The Decimal Institute is winding down. This week, I have a short post outlining the relationship between our discussion these past weeks and the Common Core State Standards (with links). Then next week we will wrap up with a summary of what I have learned and an invitation to participants to share their own learning.
The Common Core State Standards build decimals from the intersection of fraction and place value knowledge. Fractions are studied at third grade and fourth grade before decimals are introduced in fourth:
Use decimal notation for fractions with denominators 10 or 100. For example, rewrite 0.62 as 62/100; describe a length as 0.62 meters; locate 0.62 on a number line diagram.
One of the issues we have been wrestling with in the Institute has been how much decimals are like whole numbers and how much they are like fractions. In light of this conversation, I found the following statements about comparisons interesting.
- CCSS.Math.Content.1.NBT.B.3 Compare two two-digit numbers based on meanings of the tens and ones digits, recording the results of comparisons with the symbols >, =, and <.
- CCSS.Math.Content.2.NBT.A.4 Compare two three-digit numbers based on meanings of the hundreds, tens, and ones digits, using >, =, and < symbols to record the results of comparisons.
- CCSS.Math.Content.4.NBT.A.2 Read and write multi-digit whole numbers using base-ten numerals, number names, and expanded form. Compare two multi-digit numbers based on meanings of the digits in each place, using >, =, and < symbols to record the results of comparisons.

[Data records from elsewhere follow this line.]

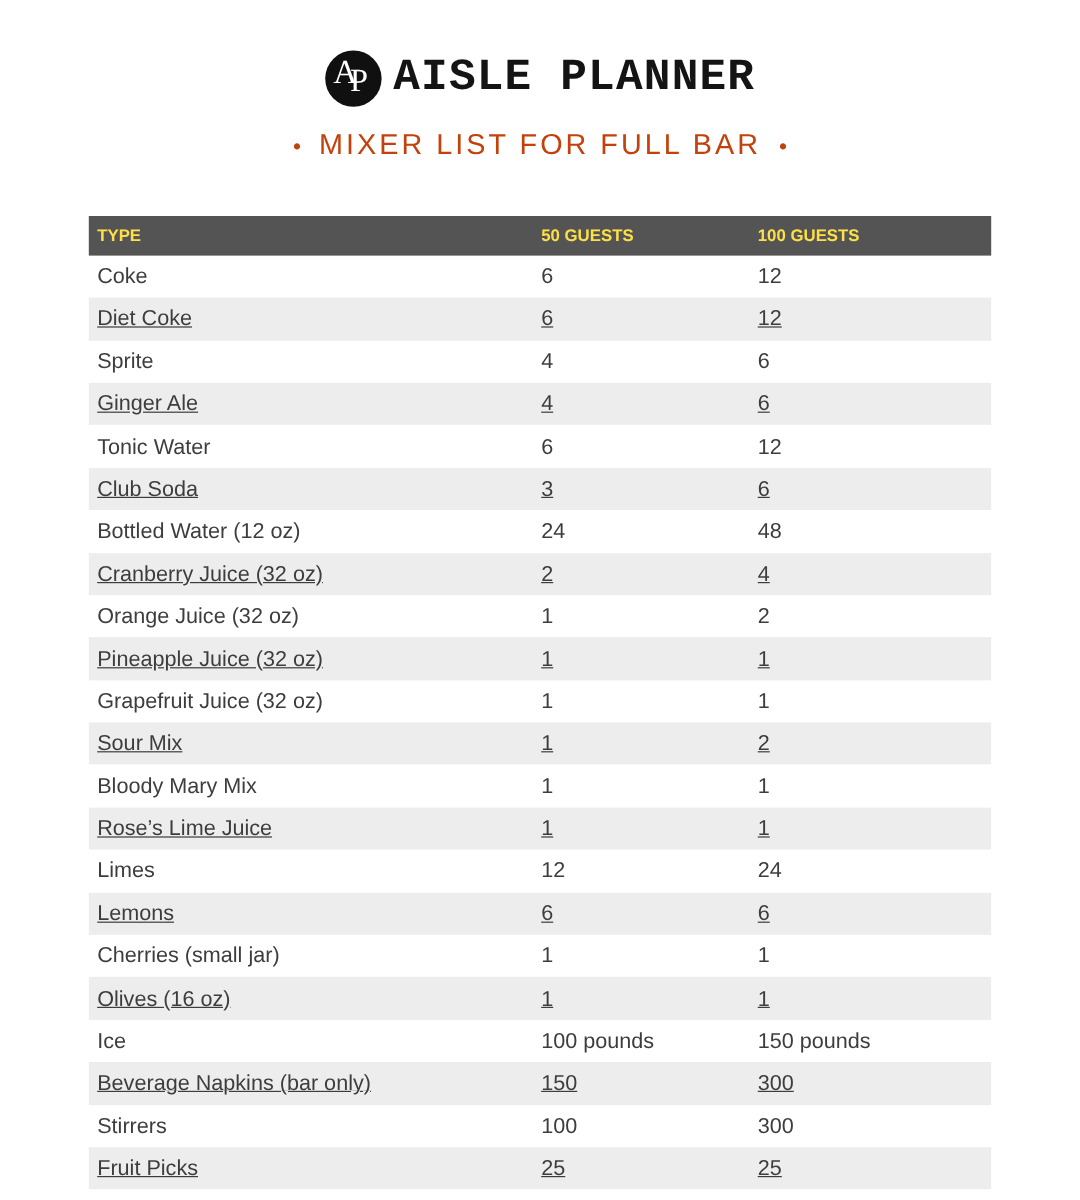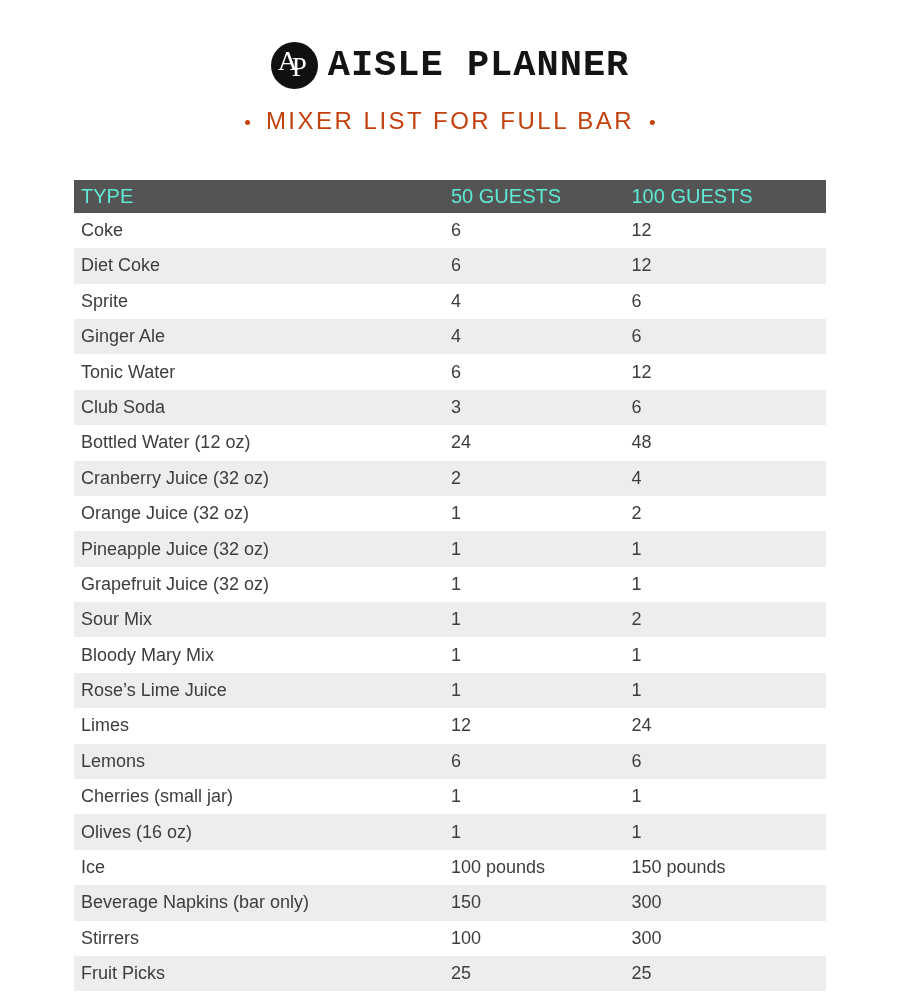--- a/index.html
+++ b/index.html
@@ -61,32 +61,32 @@
     table-layout: fixed;
     font-size: 18px;
     color: #3d3d3d;
   }
   col.c-type { width: 50%; }
   col.c-g50  { width: 24%; }
   col.c-g100 { width: 26%; }
 
   .menu-table thead th {
     background: #545454;
-    color: #5eead4;
-    font-weight: 400;
+    color: #fde047;
+    font-weight: 700;
     height: 31px;
-    font-size: 20px;
+    font-size: 14px;
   }
   .menu-table th.type, .menu-table td.type {
     text-align: left;
     padding-left: 7px;
   }
   .menu-table th.num, .menu-table td.num { text-align: left; }
   .menu-table td { height: 33.4px; font-weight: 400; }
-  .menu-table tr.striped { background: #ededed; }
+  .menu-table tr.striped { background: #ededed; text-decoration: underline; }
 </style>
 </head>
 <body>
 
 <div class="page">
   <header>
     <div class="logo">
       <div class="logo-mark">
         <span class="mono mono-a">A</span>
         <span class="mono mono-p">P</span>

These all refer to comparisons of whole numbers—at grades 1, 2 and 4. Comparisons of decimals appear at grades 4 and 5. For example:
- CCSS.Math.Content.4.NF.C.7 Compare two decimals to hundredths by reasoning about their size. Recognize that comparisons are valid only when the two decimals refer to the same whole. Record the results of comparisons with the symbols >, =, or <, and justify the conclusions, e.g., by using a visual model. [emphasis added]
The phrase, Recognize that comparisons are valid only when the two decimals refer to the same whole, struck me as odd. If I am comparing 0.21 to 0.5, I need to make the whole clear, but if I compare 21 to 5, I do not?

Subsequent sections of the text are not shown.